Machine-learning-enabled interpretation of tribological deformation patterns in large-scale MD data

TL;DR

The paper tackles the challenge of translating high-dimensional molecular-dynamics tribology data into interpretable deformation patterns. It introduces a data-driven workflow that combines a 32-dimensional latent representation from a shallow autoencoder with a dual-branch CNN–MLP that fuses images and simulation metadata to classify deformation mechanisms, achieving high validation accuracy and robust generalization to unseen microstructures. The study provides a proof-of-concept for automated, data-driven tribological mechanism maps and outlines a path toward predictive, AI-augmented MD workflows that could reduce costly simulation campaigns. It also discusses interpretability via SHAP and identifies future directions in richer data representations and AutoML-driven architecture optimization.

Abstract

Molecular dynamics (MD) simulations have become indispensable for exploring tribological deformation patterns at the atomic scale. However, transforming the resulting high-dimensional data into interpretable deformation pattern maps remains a resource-intensive and largely manual process. In this work, we introduce a data-driven workflow that automates this interpretation step using unsupervised and supervised learning. Grain-orientation-colored computational tomograph pictures obtained from CuNi alloy simulations were first compressed through an autoencoder to a 32-dimensional global feature vector. Despite this strong compression, the reconstructed images retained the essential microstructural motifs: grain boundaries, stacking faults, twins, and partial lattice rotations, while omitting only the finest defects. The learned representations were then combined with simulation metadata (composition, load, time, temperature, and spatial position) to train a CNN-MLP model to predict the dominant deformation pattern. The resulting model achieves a prediction accuracy of approximately 96% on validation data. A refined evaluation strategy, in which an entire spatial region containing distinct grains was excluded from training, provides a more robust measure of generalization. The approach demonstrates that essential tribological deformation signatures can be automatically identified and classified from structural images using Machine Learning.
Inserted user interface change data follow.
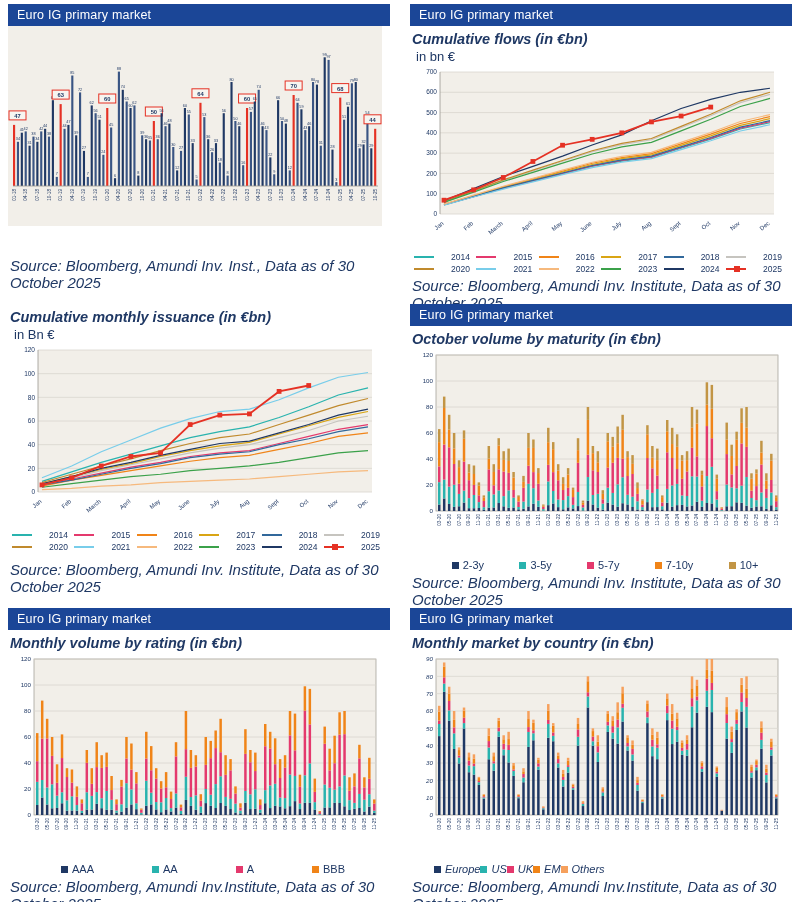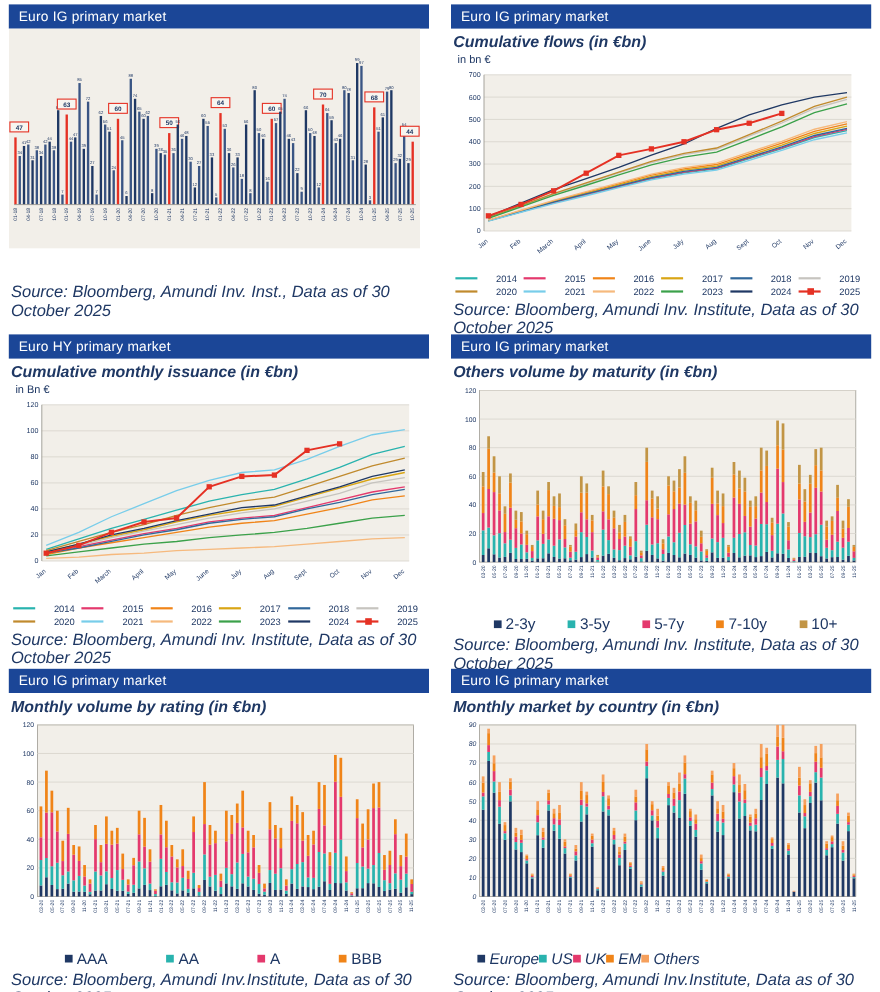"in bn €" .unit { font-size: 10px -> 13px }
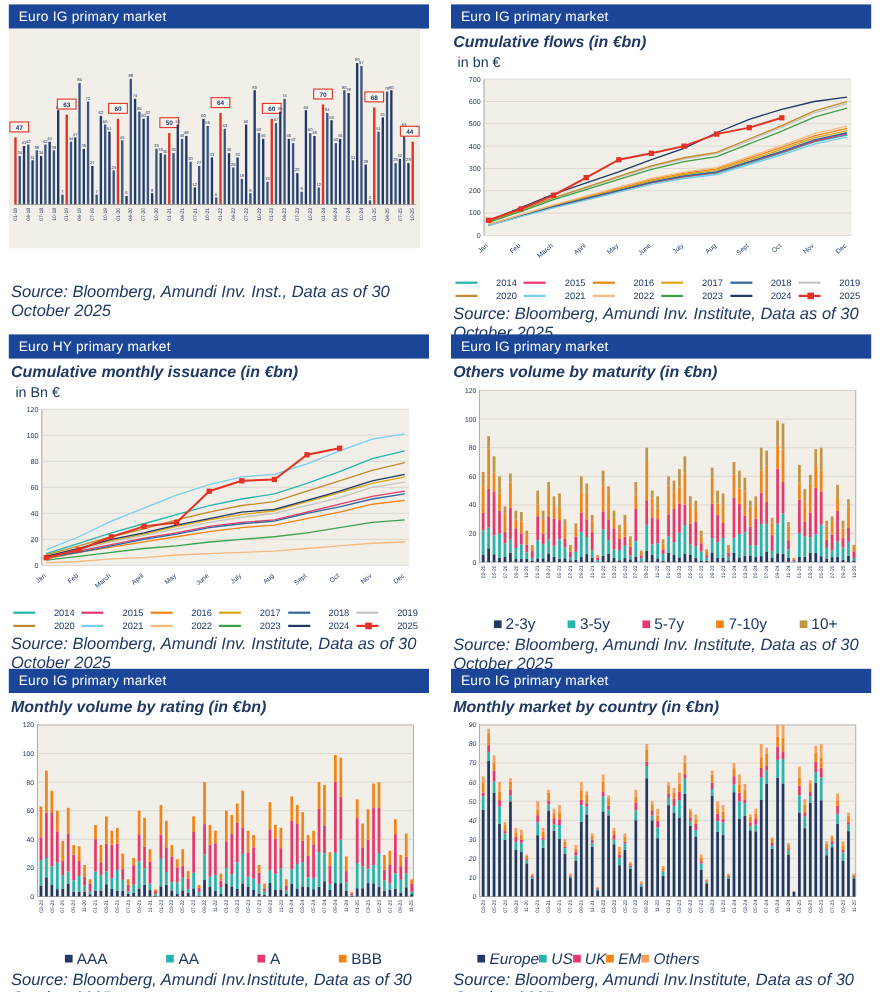"Euro HY primary market" div.hdr { html: <div>Euro HY primary market</div> -> none }
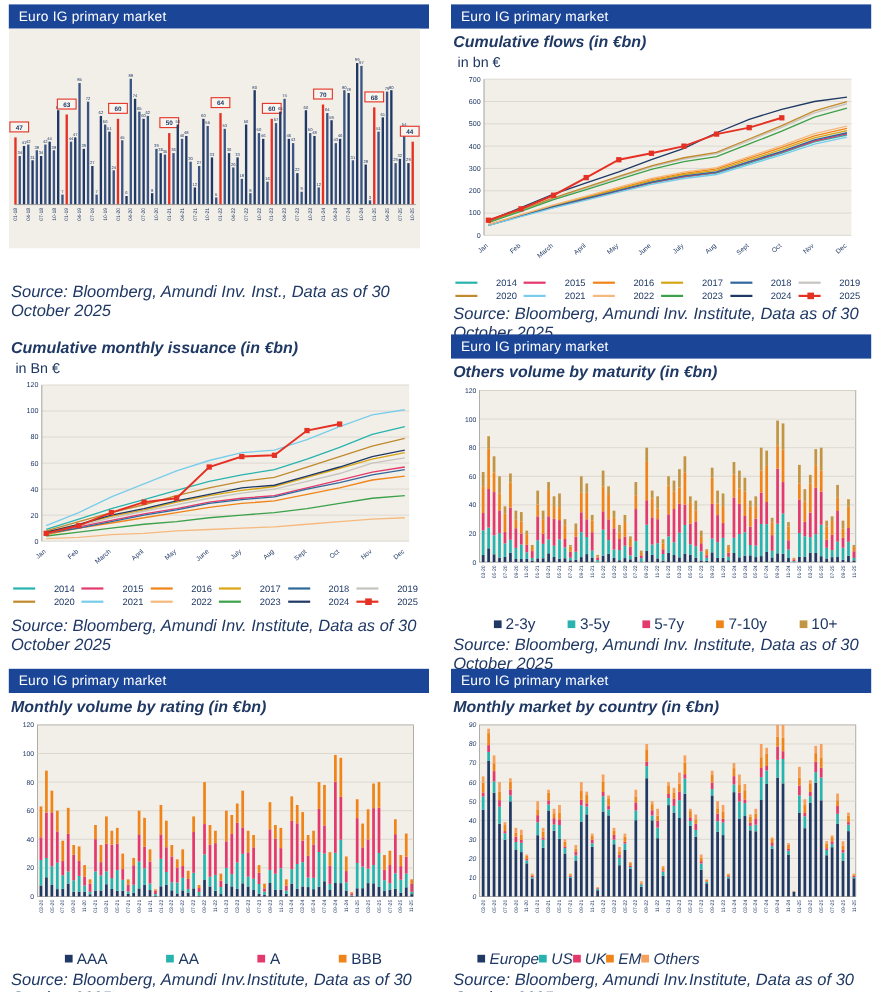"Others volume by maturity (in" h2.ttl { text: Others -> October }
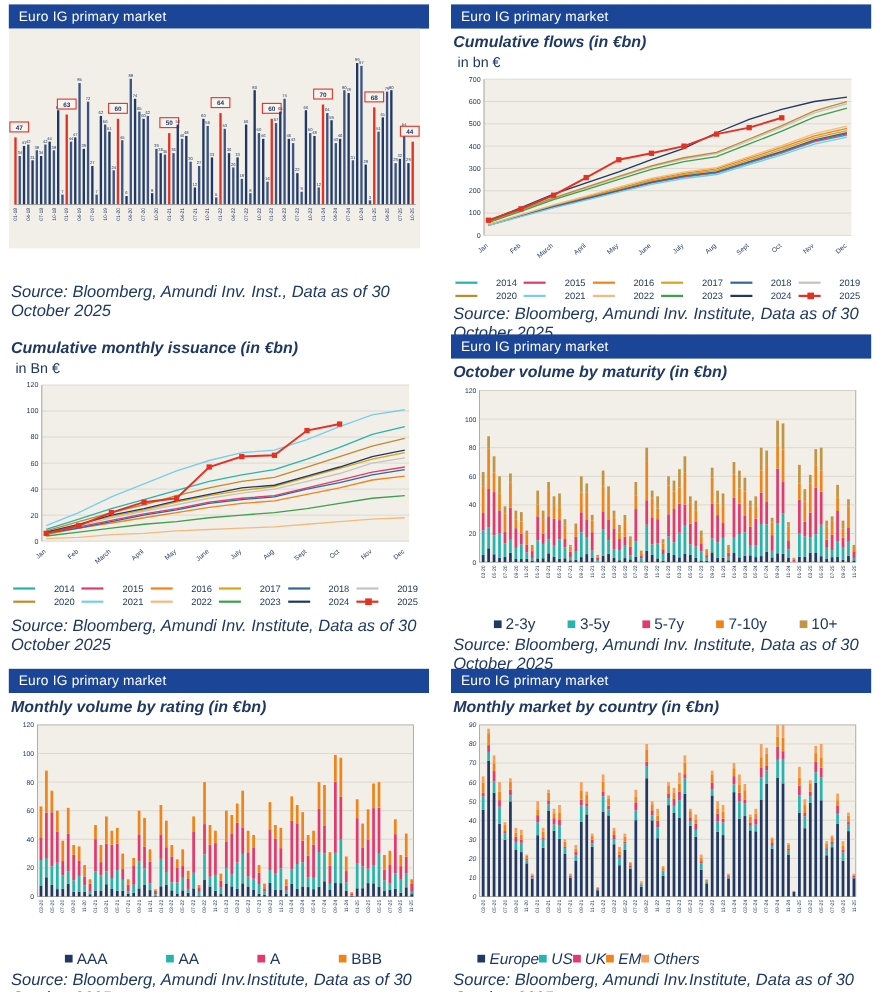"2-3y" .lg-sq .lg-item { font-size: 14px -> 11px }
This proof of concept constitutes a first step towards fully automated, data-driven construction of tribological mechanism maps and, ultimately, toward predictive modeling frameworks that may reduce the need for large-scale MD simulation campaigns.

Figures (11)

• Figure 1: Schematic of conventional MD data analysis. The data distillation workflow follows the tilde-shaped background from (a,b,c,d) to (i), based on the representative example of statistically evaluating the emergence of twin boundaries (TB) in the microstructure. A fully developed ML model could replace all the intermediate steps up to the deformation pattern map.
• Figure 2: 3D MD system setup overview sketching out the location of the tomographic slices that form the image basis for the ML training data.
• Figure 3: a) Deformation pattern map from eder_unraveling_2020 as a function of Ni fraction and normal pressure, with the deformation regimes that serve as labels for the final states and the parameter combinations of the MD simulations marked as red circles. b) Exemplary intermediate plots of relevant time-dependent quantities (top: grain boundary fraction, transition times labeled; bottom: shear layer depth, no distinct transition times) used to assign labels to the transient states.
• Figure 4: Undercomplete autoencoder with a shallow encoder–decoder design. A $5\times5$ stride-2 convolution and a residual block extract features and reduce spatial resolution before flattening into a 32-dimensional latent space. The decoder expands the latent vector via a dense projection, reshaping, and a stride-2 transposed convolution, followed by a final $3\times3$ sigmoid layer to reconstruct the image.
• Figure 5: Two-branch neural network architecture combining numeric and categorical metadata and image data to predict two labels (4-class and 5-class). Image data is processed through a convolutional neural network, while metadata is handled via a Multi-Layer Perceptron (MLP). The outputs of both branches are concatenated and passed through additional fully connected layers to produce probabilistic predictions for both labels.